_Aim of the task:_
Take the entries below and print, exactly, the stretch from the line containing "[72,434,406,902] [image] ->" through the line containing "[74,1432,406,1995] [image] |", both included.

_Given entries:_

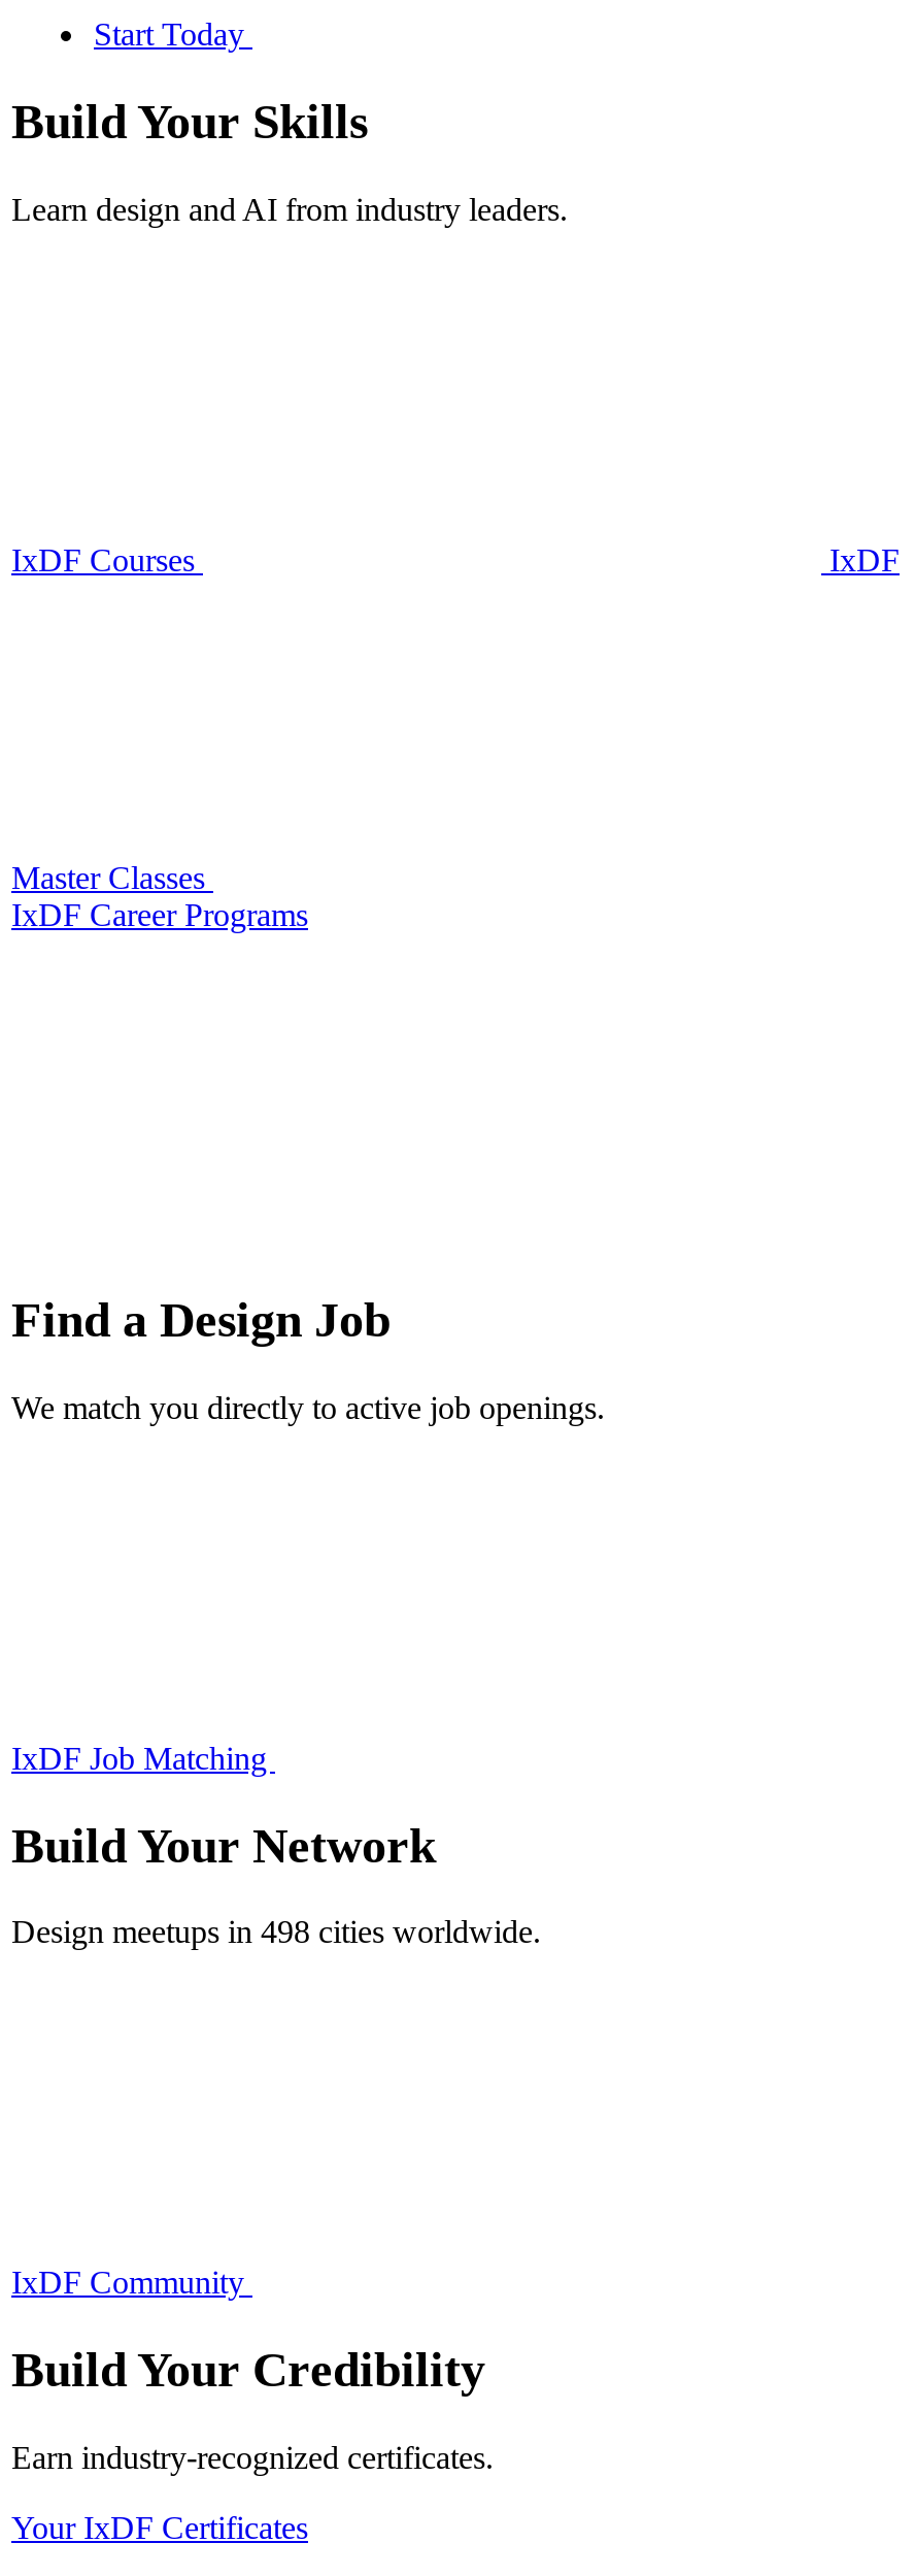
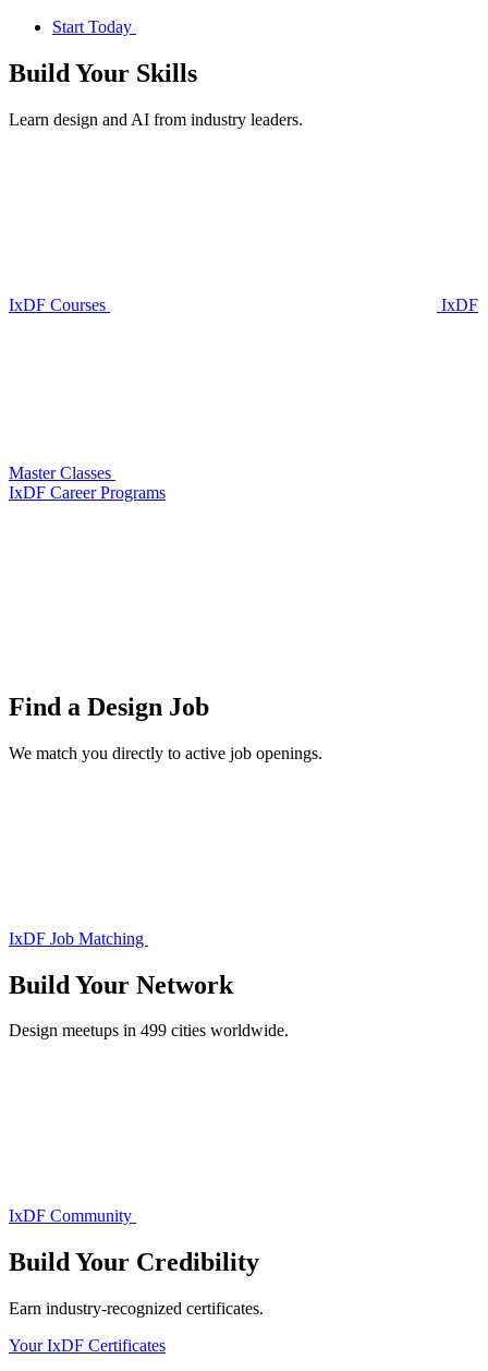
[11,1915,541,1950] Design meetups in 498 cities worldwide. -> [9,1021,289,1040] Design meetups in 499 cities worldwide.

...

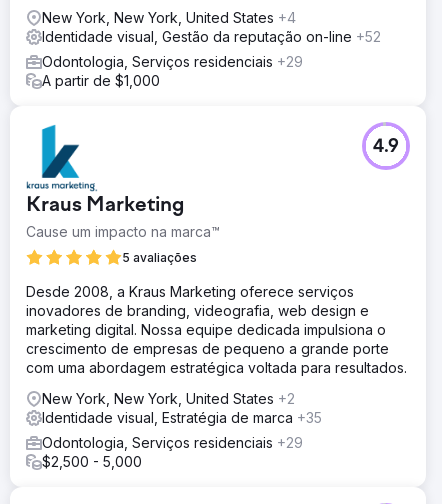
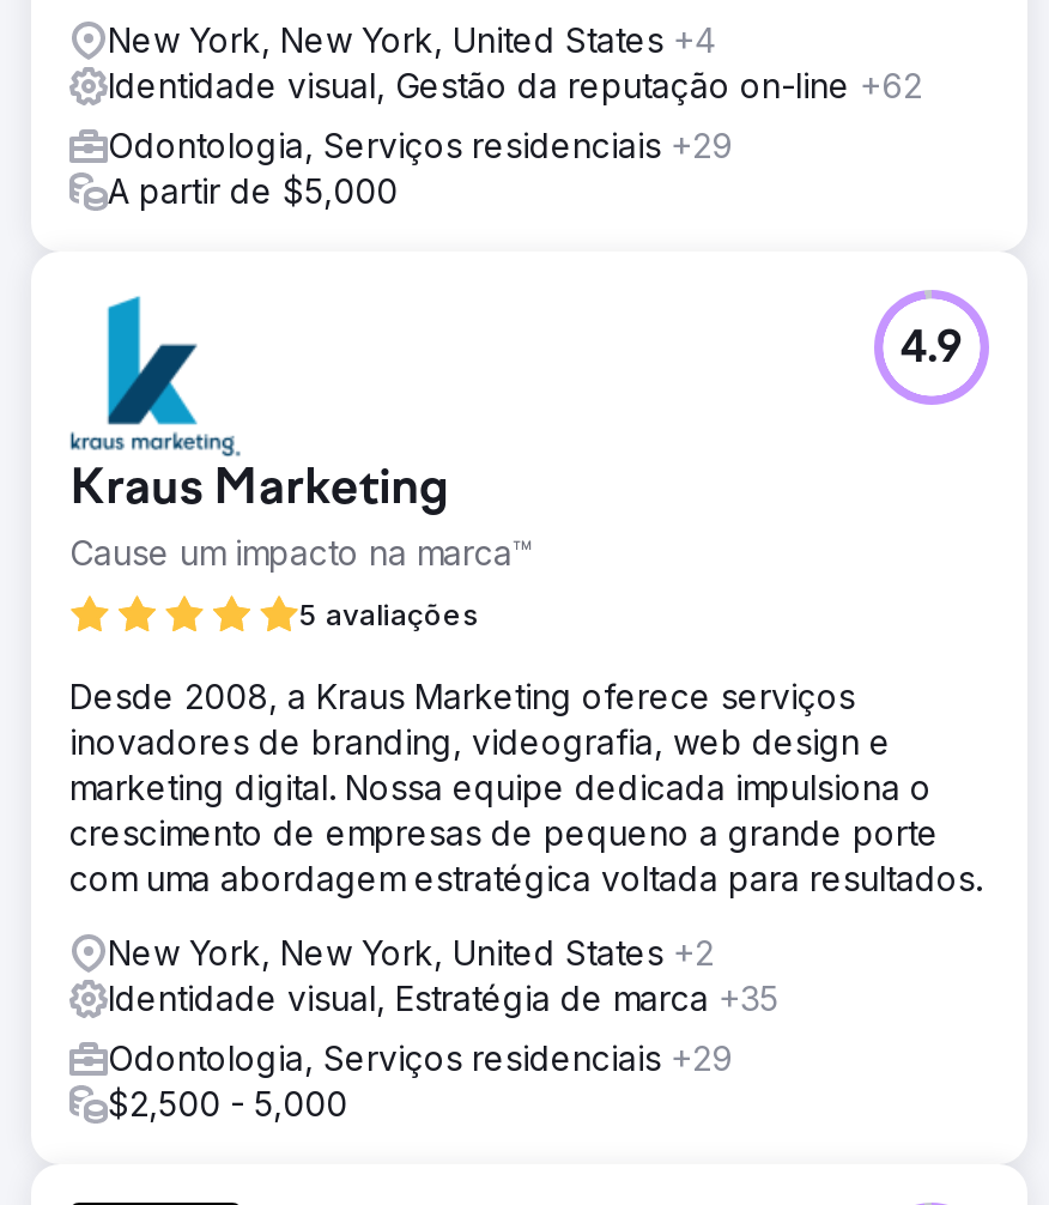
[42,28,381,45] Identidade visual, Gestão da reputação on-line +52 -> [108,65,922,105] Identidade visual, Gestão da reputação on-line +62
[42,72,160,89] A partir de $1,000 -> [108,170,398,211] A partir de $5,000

---

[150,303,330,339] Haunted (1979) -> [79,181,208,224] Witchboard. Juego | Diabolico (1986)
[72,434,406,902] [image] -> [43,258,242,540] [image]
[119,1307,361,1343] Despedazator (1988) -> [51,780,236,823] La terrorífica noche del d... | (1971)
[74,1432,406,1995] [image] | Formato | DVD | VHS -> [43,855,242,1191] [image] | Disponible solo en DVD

_Answer to the exercise:_
[72,434,406,902] [image] -> [43,258,242,540] [image]
[119,1307,361,1343] Despedazator (1988) -> [51,780,236,823] La terrorífica noche del d... | (1971)
[74,1432,406,1995] [image] | Formato | DVD | VHS -> [43,855,242,1191] [image] | Disponible solo en DVD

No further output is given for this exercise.